WORK TASK:
Which lines in the data below contain the word "instances"? Copy each of them.

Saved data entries

-----

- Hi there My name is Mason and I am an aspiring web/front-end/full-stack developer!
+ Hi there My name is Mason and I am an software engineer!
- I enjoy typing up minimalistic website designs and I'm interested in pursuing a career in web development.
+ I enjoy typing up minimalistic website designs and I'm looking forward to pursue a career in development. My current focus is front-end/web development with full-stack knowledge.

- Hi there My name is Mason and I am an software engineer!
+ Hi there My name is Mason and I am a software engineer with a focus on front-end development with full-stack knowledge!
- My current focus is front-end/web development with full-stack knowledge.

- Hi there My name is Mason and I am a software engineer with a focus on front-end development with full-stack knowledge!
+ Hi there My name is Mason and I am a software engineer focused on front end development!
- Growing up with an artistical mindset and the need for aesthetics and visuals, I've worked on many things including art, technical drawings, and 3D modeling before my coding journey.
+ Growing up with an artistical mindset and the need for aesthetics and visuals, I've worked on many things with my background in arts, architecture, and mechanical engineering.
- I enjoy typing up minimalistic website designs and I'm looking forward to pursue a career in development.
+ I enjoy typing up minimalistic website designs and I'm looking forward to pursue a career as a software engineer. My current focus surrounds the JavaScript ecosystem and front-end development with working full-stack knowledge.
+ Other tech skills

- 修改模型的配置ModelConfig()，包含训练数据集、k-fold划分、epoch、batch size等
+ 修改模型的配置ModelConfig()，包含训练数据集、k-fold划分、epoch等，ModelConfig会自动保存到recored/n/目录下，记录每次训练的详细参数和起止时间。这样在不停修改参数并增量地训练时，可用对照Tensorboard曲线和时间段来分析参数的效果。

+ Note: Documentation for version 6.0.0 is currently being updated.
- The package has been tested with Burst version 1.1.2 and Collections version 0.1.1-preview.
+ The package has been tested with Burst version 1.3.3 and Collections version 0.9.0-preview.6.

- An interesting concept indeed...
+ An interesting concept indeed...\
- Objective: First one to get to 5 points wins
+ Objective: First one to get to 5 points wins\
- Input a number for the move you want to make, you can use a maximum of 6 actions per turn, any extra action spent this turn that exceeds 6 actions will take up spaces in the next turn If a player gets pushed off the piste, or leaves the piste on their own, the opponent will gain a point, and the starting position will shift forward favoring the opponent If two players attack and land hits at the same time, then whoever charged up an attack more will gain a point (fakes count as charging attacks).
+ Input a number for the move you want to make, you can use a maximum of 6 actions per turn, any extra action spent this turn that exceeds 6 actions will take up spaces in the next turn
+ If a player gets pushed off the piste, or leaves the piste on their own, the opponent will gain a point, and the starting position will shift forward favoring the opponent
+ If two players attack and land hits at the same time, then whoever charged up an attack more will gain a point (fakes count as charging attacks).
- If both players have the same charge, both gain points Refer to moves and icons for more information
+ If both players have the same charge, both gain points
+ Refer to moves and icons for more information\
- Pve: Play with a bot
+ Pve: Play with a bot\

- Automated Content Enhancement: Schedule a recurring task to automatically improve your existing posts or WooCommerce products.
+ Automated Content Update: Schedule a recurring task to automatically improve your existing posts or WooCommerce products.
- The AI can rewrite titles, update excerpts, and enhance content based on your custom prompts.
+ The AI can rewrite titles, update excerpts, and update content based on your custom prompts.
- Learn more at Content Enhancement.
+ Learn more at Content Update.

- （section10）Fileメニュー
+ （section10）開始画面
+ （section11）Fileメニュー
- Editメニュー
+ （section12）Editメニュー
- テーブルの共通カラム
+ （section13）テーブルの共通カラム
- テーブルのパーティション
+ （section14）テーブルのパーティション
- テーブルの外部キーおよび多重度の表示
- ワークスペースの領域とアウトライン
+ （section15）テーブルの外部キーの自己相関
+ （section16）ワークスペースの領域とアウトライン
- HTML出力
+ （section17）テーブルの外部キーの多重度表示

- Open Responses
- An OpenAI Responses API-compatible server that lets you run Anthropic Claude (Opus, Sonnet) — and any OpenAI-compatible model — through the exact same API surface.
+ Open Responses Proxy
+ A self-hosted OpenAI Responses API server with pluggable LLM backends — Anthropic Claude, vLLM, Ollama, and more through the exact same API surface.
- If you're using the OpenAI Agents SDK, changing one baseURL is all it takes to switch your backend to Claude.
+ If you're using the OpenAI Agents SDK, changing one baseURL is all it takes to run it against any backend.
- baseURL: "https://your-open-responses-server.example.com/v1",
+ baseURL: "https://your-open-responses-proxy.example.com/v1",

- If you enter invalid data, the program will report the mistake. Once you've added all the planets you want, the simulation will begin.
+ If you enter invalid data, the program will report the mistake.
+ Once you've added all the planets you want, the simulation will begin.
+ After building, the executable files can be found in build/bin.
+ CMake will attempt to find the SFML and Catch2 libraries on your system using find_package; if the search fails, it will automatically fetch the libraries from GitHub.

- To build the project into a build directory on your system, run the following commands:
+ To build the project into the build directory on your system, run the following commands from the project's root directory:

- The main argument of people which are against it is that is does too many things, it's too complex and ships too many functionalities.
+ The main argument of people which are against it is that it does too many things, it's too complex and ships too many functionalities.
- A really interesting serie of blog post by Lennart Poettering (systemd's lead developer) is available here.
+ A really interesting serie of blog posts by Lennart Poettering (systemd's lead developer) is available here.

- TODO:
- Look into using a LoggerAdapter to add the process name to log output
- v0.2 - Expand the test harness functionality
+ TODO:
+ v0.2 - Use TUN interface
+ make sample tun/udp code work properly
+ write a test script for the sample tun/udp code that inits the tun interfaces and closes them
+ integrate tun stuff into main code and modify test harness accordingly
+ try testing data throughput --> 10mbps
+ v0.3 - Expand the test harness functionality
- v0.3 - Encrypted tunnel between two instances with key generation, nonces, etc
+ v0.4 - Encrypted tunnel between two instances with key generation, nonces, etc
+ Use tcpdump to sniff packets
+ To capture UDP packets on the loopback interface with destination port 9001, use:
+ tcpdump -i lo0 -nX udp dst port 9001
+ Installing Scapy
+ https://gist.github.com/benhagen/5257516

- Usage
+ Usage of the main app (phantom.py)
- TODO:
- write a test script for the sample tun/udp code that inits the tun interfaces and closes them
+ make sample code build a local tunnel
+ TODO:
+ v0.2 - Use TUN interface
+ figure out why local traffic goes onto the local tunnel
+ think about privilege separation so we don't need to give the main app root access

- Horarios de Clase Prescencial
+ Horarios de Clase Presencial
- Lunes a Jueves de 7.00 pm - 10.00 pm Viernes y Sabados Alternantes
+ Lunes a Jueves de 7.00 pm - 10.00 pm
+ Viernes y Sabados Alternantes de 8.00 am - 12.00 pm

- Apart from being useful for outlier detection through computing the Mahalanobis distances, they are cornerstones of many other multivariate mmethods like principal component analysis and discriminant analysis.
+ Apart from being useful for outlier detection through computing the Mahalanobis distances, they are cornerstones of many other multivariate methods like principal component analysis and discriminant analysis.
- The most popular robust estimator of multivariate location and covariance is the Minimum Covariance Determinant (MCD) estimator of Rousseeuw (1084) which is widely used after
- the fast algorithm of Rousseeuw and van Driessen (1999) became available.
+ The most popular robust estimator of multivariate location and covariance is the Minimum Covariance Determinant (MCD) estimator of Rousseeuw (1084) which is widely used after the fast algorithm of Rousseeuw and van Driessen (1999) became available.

-----

WRITTEN ANSWER:
- v0.3 - Encrypted tunnel between two instances with key generation, nonces, etc
+ v0.4 - Encrypted tunnel between two instances with key generation, nonces, etc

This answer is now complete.